Bishop, Trace, and now Brad and a couple of others stood around Dex.

“Come on, man. Dex wouldn't do that,” said Lawbourne. He called over to the other truck, where some guys stood smoking. “Hey, Hershel! Dex is an honest man, right?”

“Damn straight!” Hershel called back, holding up his beer.

“Bullshit,” said Bishop. “I'm not even on the goddamn team, and I wouldn't care except you're messing with Trace.” He grabbed Dex's arm and squeezed it.

Dex shook him off. “Get the hell away from me. I'm leaving.”

Lawbourne said, “Bishop, come on. Don't be an asshole.”

Dex walked as slowly as he could over to his truck. There was laughter behind him. He couldn't tell if it was the joke after the tension explodes or if they were laughing at him walking away.

He got in his truck, shaken, and turned on the radio loud. He pulled out of the parking lot methodically, because he didn't want to seem in a hurry. He drove for half an hour through the extra-dark streets, stalling before going home, past the mansions on Sunrise Drive, down Riverback
Avenue, where the old trees hung overhead, no one else on the roads. He circled around to the intersection where the gas station was still lit up and turned onto 2351, where he passed an occasional car, and a billboard with a vodka girl, smiling down as if she knew him. He was on his way to Houston and would soon turn around at the San Jacinto exit, so he could go back home.

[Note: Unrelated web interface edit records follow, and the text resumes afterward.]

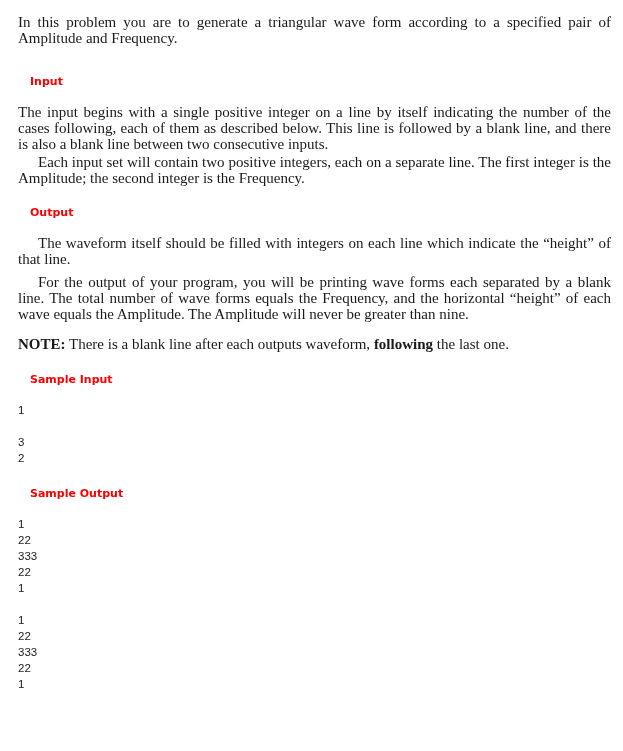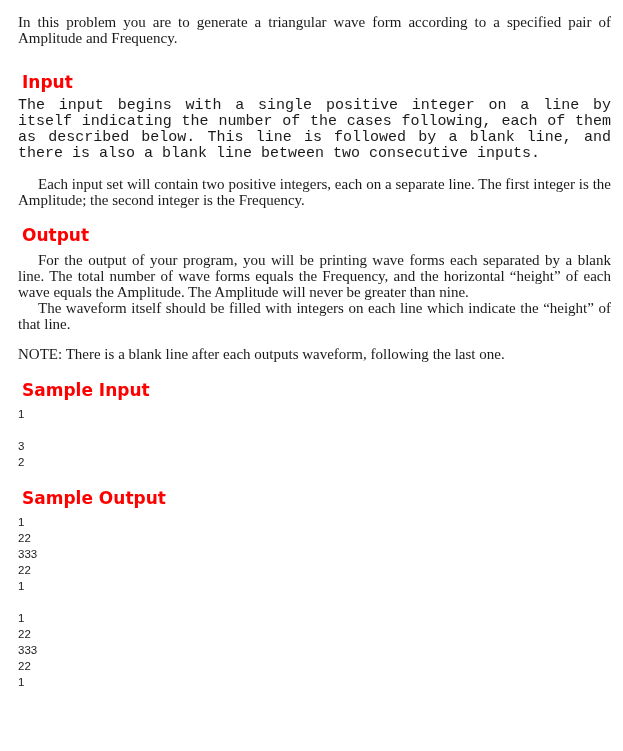--- a/index.html
+++ b/index.html
@@ -18,10 +18,10 @@
     }
     p.indent { text-indent: 20px; }
     h2 {
-      margin: 4px;
+      margin: 12px;
       font-family: "DejaVu Sans", "Liberation Sans", sans-serif;
       font-weight: bold;
-      font-size: 17px;
+      font-size: 11px;
       color: #ff0000;
       line-height: 20px;
     }

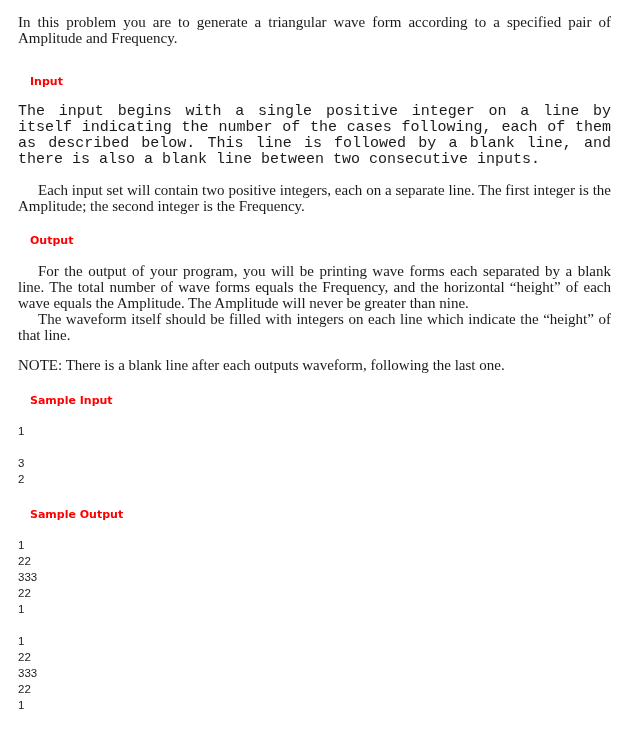--- a/index.html
+++ b/index.html
@@ -41,7 +41,7 @@
   <p>In this problem you are to generate a triangular wave form according to a specified pair of Amplitude and Frequency.</p>
 
   <h2 style="margin-top:26px;">Input</h2>
-  <p style="margin-top:6px;font-family:Liberation Mono, monospace;">The input begins with a single positive integer on a line by itself indicating the number of the cases following, each of them as described below. This line is followed by a blank line, and there is also a blank line between two consecutive inputs.</p>
+  <p style="margin-top:6px;">The input begins with a single positive integer on a line by itself indicating the number of the cases following, each of them as described below. This line is followed by a blank line, and there is also a blank line between two consecutive inputs.</p>
   <p class="indent" style="margin-top:14px;">Each input set will contain two positive integers, each on a separate line. The first integer is the Amplitude; the second integer is the Frequency.</p>
 
   <h2 style="margin-top:17px;">Output</h2>

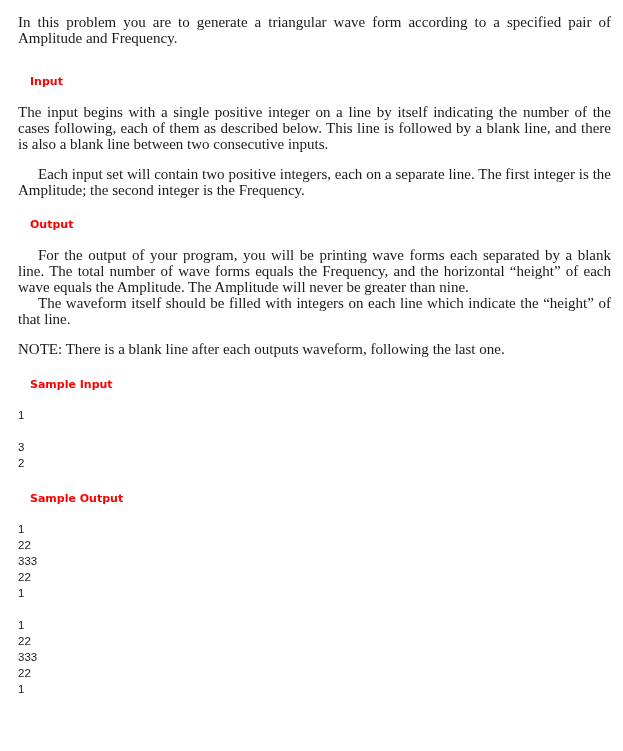--- a/index.html
+++ b/index.html
@@ -42,7 +42,7 @@
 
   <h2 style="margin-top:26px;">Input</h2>
   <p style="margin-top:6px;">The input begins with a single positive integer on a line by itself indicating the number of the cases following, each of them as described below. This line is followed by a blank line, and there is also a blank line between two consecutive inputs.</p>
-  <p class="indent" style="margin-top:14px;">Each input set will contain two positive integers, each on a separate line. The first integer is the Amplitude; the second integer is the Frequency.</p>
+  <p class="indent" style="margin-top:2px;">Each input set will contain two positive integers, each on a separate line. The first integer is the Amplitude; the second integer is the Frequency.</p>
 
   <h2 style="margin-top:17px;">Output</h2>
   <p class="indent" style="margin-top:7px;">For the output of your program, you will be printing wave forms each separated by a blank line. The total number of wave forms equals the Frequency, and the horizontal “height” of each wave equals the Amplitude. The Amplitude will never be greater than nine.</p>

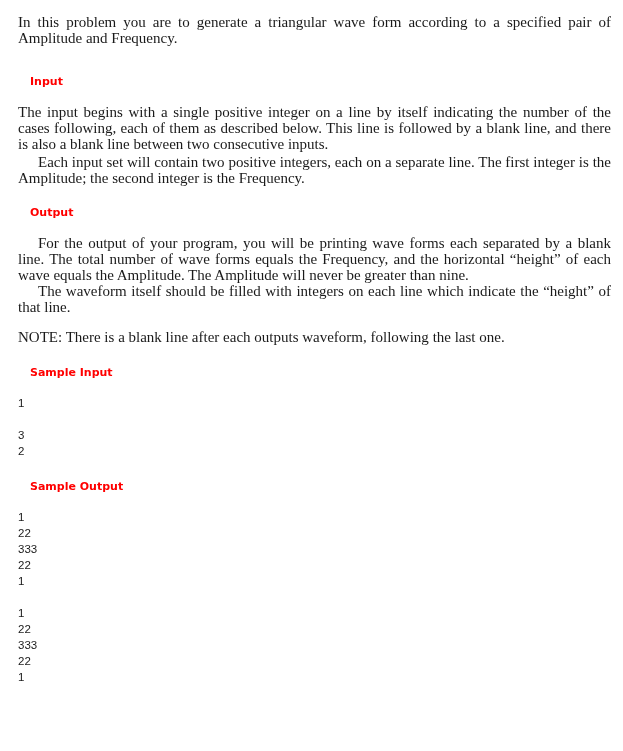--- a/index.html
+++ b/index.html
@@ -45,8 +45,8 @@
   <p class="indent" style="margin-top:2px;">Each input set will contain two positive integers, each on a separate line. The first integer is the Amplitude; the second integer is the Frequency.</p>
 
   <h2 style="margin-top:17px;">Output</h2>
+  <p class="indent">The waveform itself should be filled with integers on each line which indicate the “height” of that line.</p>
   <p class="indent" style="margin-top:7px;">For the output of your program, you will be printing wave forms each separated by a blank line. The total number of wave forms equals the Frequency, and the horizontal “height” of each wave equals the Amplitude. The Amplitude will never be greater than nine.</p>
-  <p class="indent">The waveform itself should be filled with integers on each line which indicate the “height” of that line.</p>
 
   <p style="margin-top:14px;"><b>NOTE:</b><span> There is a blank line after each outputs waveform, </span><b>following</b><span> the last one.</span></p>
 

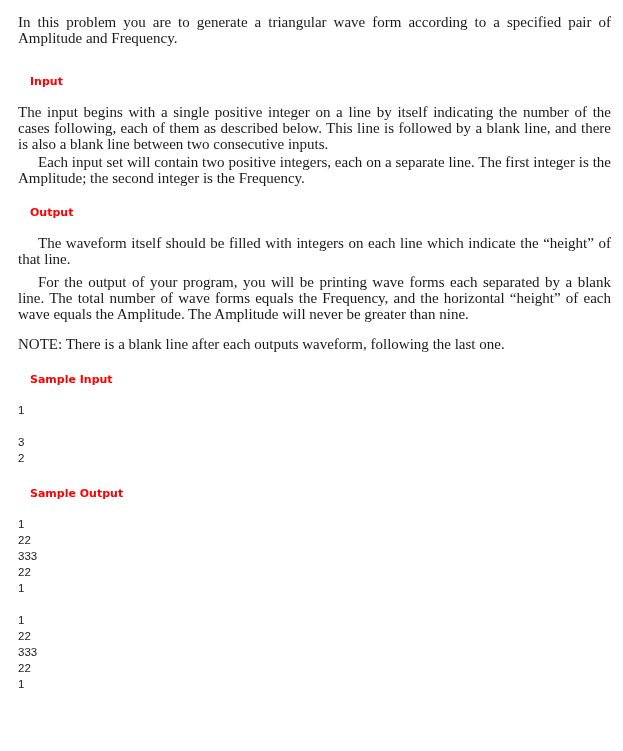--- a/index.html
+++ b/index.html
@@ -32,7 +32,7 @@
       margin: 0;
     }
     .mono div { height: 16px; }
-    b { font-weight: normal; }
+    b { font-weight: bold; }
   </style>
 </head>
 <body>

This was the time of night when drunks rammed their cars into telephone poles, when guys ended up thrown out on the side of the road, vomiting, or got lost somewhere out in Pasadena where you could get drugs in baggies at the closed-down and abandoned drive-in, right under the giant plastic man with one hand broken off. But for now, just driving forward made him feel okay again—he'd get his currency back from Bishop and Trace. Headlights mopped the black road ahead of him, and the overpass arched in the distance. Dex tried to think about what his dad would say about all of this, but nothing came to mind.